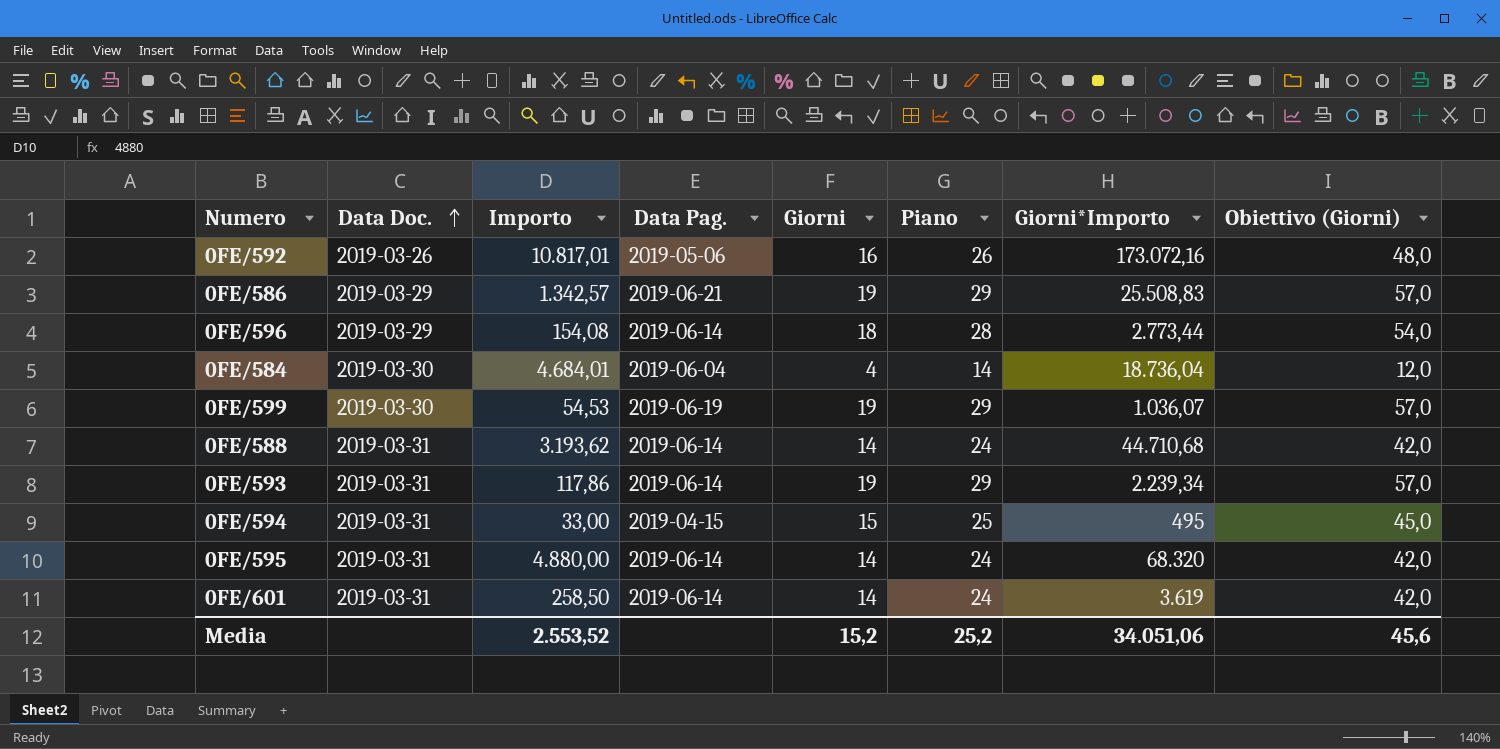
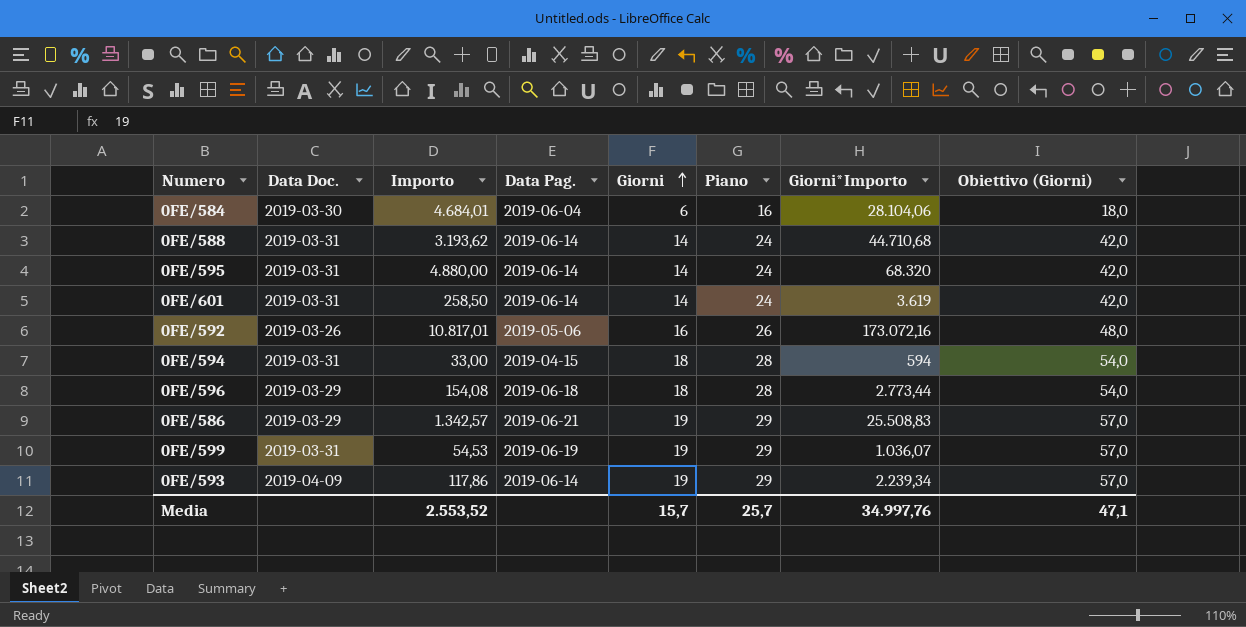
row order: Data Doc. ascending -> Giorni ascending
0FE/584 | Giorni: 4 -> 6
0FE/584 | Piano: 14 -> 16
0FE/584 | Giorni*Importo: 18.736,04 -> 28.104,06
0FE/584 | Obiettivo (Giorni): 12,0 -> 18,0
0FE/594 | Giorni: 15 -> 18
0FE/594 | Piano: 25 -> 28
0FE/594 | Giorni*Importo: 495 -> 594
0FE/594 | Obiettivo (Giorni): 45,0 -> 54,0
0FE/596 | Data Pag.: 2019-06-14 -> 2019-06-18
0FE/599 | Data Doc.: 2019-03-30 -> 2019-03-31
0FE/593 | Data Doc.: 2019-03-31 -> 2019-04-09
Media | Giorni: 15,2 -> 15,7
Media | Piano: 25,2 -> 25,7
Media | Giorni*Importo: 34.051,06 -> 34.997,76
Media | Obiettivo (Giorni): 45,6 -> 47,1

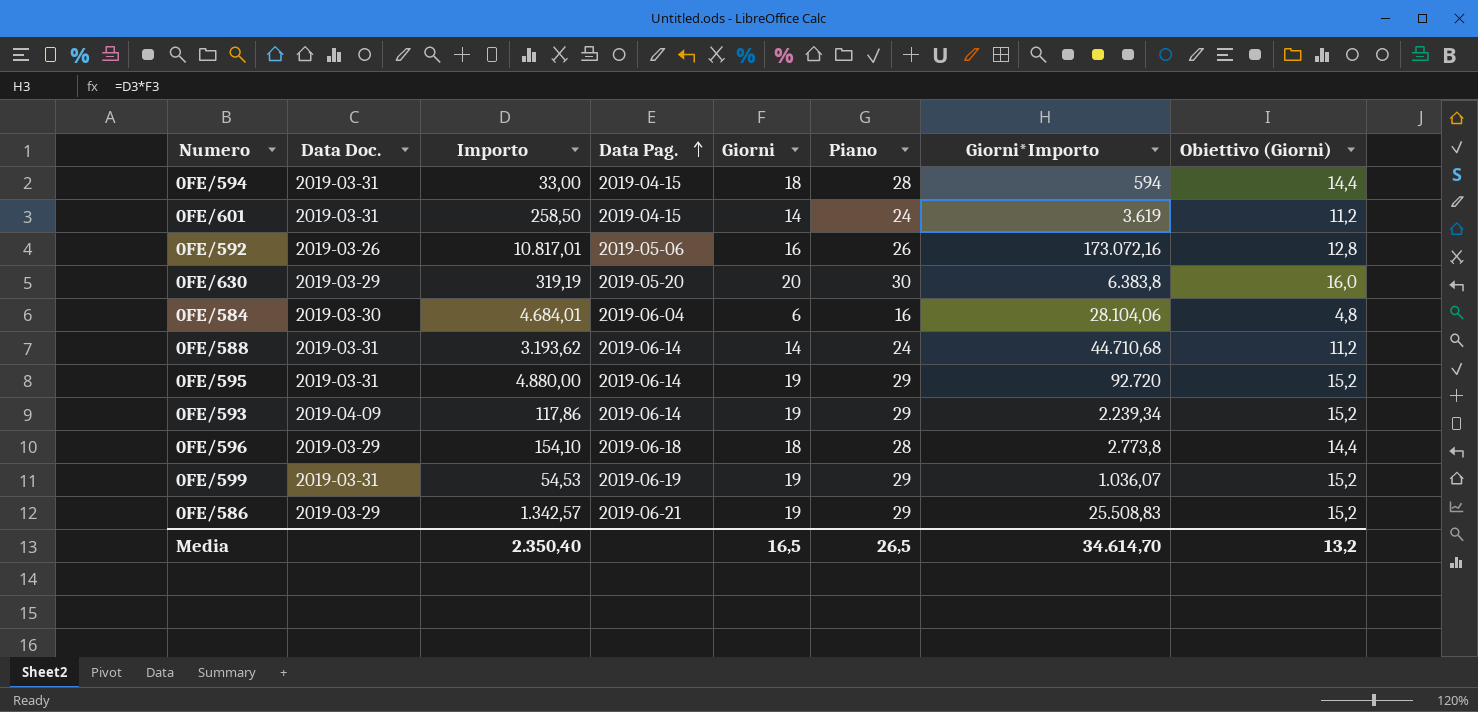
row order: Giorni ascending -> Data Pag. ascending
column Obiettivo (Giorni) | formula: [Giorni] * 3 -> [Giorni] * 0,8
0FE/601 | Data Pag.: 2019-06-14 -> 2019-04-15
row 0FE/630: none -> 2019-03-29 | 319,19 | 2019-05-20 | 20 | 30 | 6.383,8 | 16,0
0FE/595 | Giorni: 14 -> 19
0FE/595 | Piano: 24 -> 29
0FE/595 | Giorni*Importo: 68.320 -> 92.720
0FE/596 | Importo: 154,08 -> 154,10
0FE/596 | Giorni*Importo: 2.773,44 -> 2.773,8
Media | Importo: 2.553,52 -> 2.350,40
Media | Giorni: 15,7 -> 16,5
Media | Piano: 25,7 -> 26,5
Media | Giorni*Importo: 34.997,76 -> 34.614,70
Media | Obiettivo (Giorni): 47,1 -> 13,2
━━━━
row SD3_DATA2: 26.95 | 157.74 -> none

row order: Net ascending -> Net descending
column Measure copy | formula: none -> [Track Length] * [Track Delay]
━━━━
• [PROBLEM REQUIREMENTS]: Within the listing above, the lines starting at the one containing "Media | Giorni*Importo: 34.051,06" and ending at the one containing "Media | Piano: 25,7 -> 26,5" are to be returned exactly. Omit the pictures.

• [SOLUTION FOR THIS TASK]:
Media | Giorni*Importo: 34.051,06 -> 34.997,76
Media | Obiettivo (Giorni): 45,6 -> 47,1

row order: Giorni ascending -> Data Pag. ascending
column Obiettivo (Giorni) | formula: [Giorni] * 3 -> [Giorni] * 0,8
0FE/601 | Data Pag.: 2019-06-14 -> 2019-04-15
row 0FE/630: none -> 2019-03-29 | 319,19 | 2019-05-20 | 20 | 30 | 6.383,8 | 16,0
0FE/595 | Giorni: 14 -> 19
0FE/595 | Piano: 24 -> 29
0FE/595 | Giorni*Importo: 68.320 -> 92.720
0FE/596 | Importo: 154,08 -> 154,10
0FE/596 | Giorni*Importo: 2.773,44 -> 2.773,8
Media | Importo: 2.553,52 -> 2.350,40
Media | Giorni: 15,7 -> 16,5
Media | Piano: 25,7 -> 26,5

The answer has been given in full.